▶ **TASK STATEMENT**
In how many lines of the records below does the word "详细讲解见下方" appear? Answer with the number alone.
------ TASK INPUT
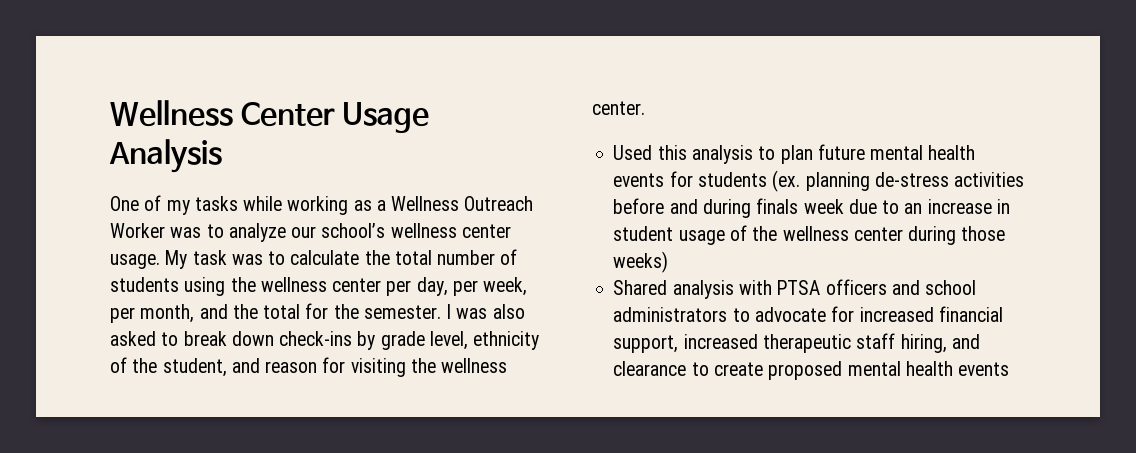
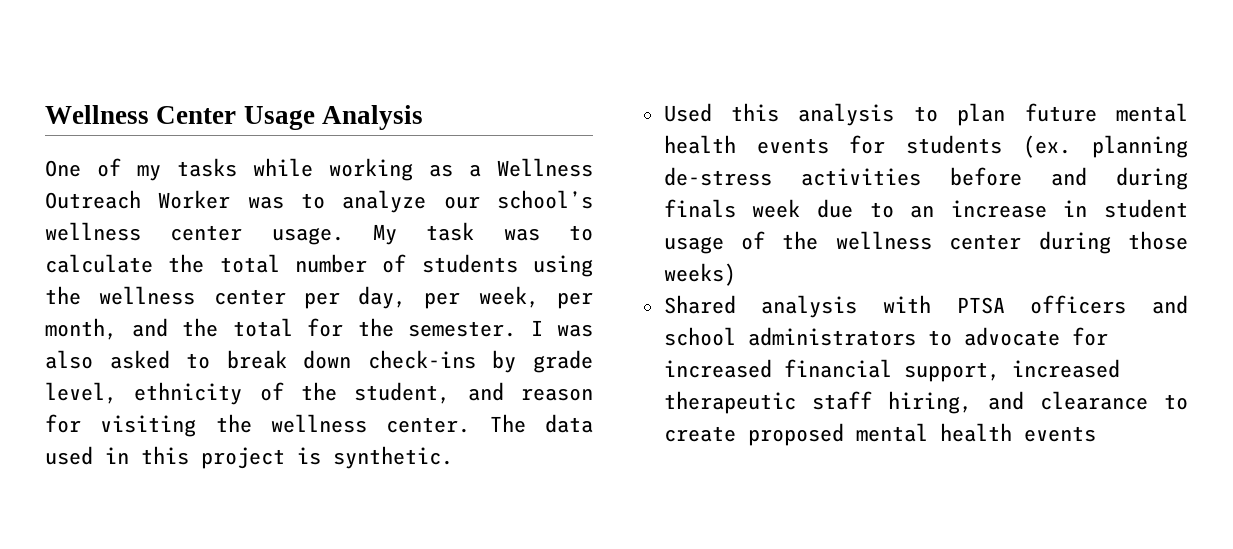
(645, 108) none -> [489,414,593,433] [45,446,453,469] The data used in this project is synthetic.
------------
------ TASK INPUT
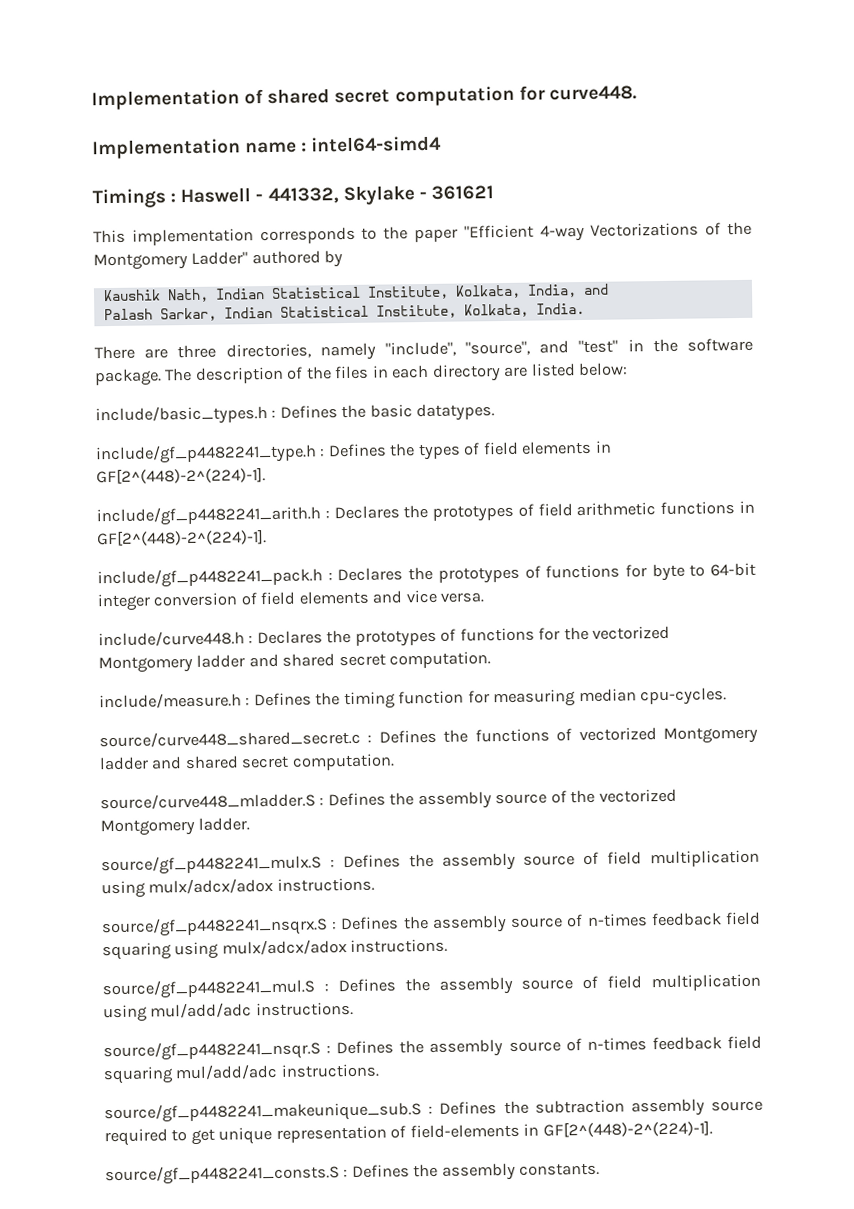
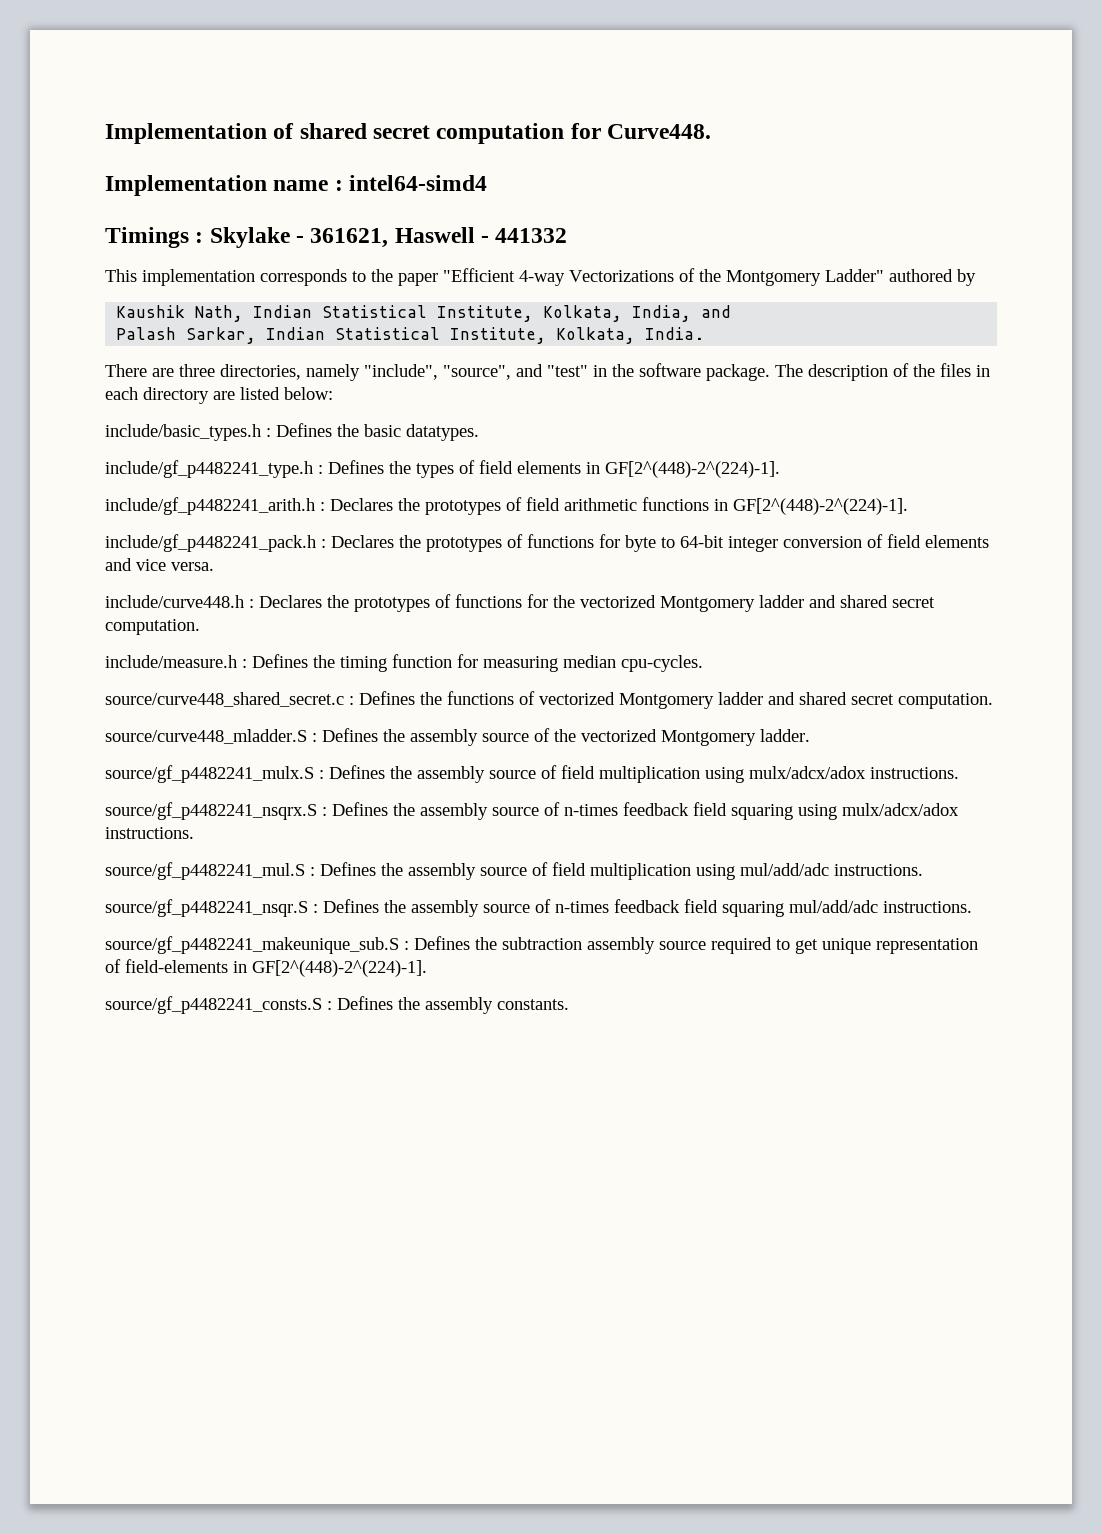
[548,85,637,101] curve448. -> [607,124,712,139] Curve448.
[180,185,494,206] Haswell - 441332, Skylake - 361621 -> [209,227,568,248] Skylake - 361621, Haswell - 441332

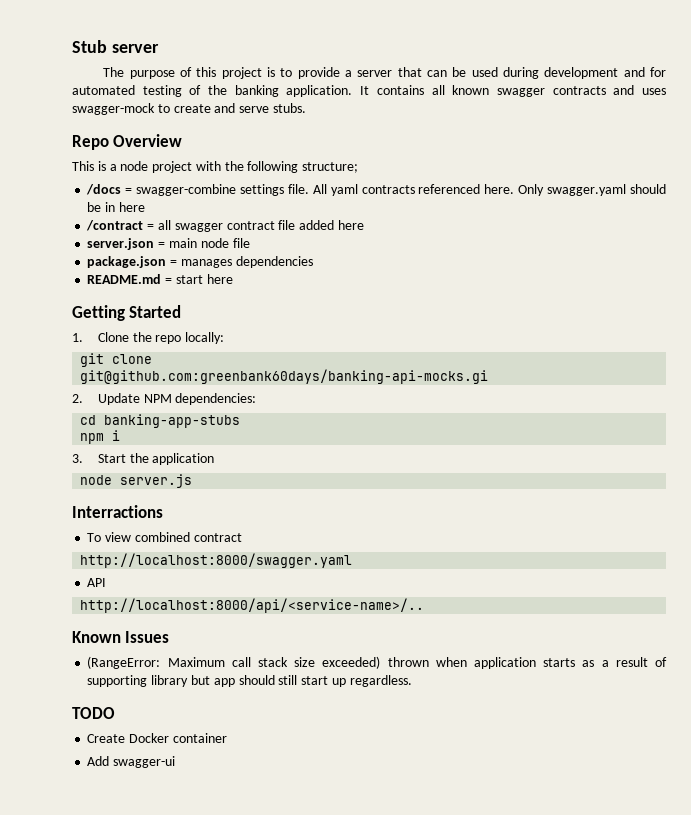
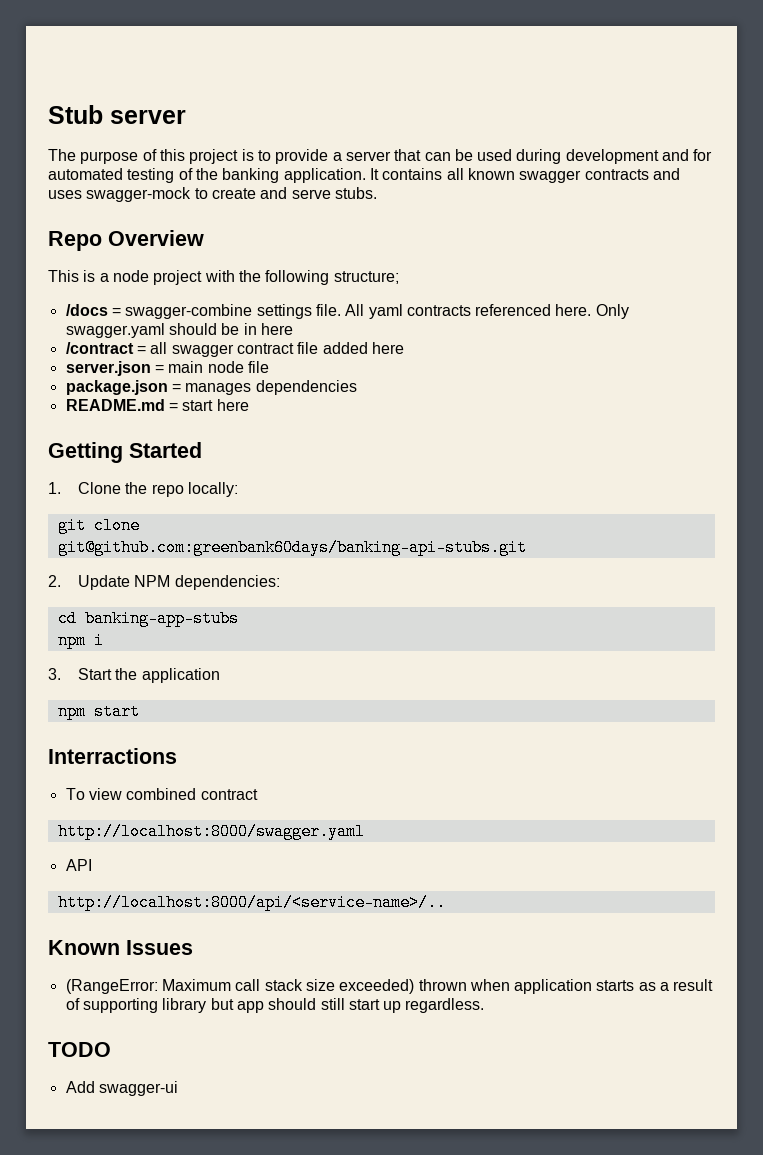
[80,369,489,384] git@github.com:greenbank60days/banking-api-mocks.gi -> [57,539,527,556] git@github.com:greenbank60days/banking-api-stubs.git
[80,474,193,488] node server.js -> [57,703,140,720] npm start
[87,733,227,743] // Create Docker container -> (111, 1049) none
------------
------ TASK INPUT
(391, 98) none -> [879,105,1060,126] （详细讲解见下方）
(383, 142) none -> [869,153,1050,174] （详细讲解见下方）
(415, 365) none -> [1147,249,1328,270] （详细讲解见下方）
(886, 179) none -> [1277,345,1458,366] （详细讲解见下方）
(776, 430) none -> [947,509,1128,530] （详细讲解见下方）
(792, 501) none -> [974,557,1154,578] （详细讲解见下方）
------------
▶ **EXERCISE RESULT**
6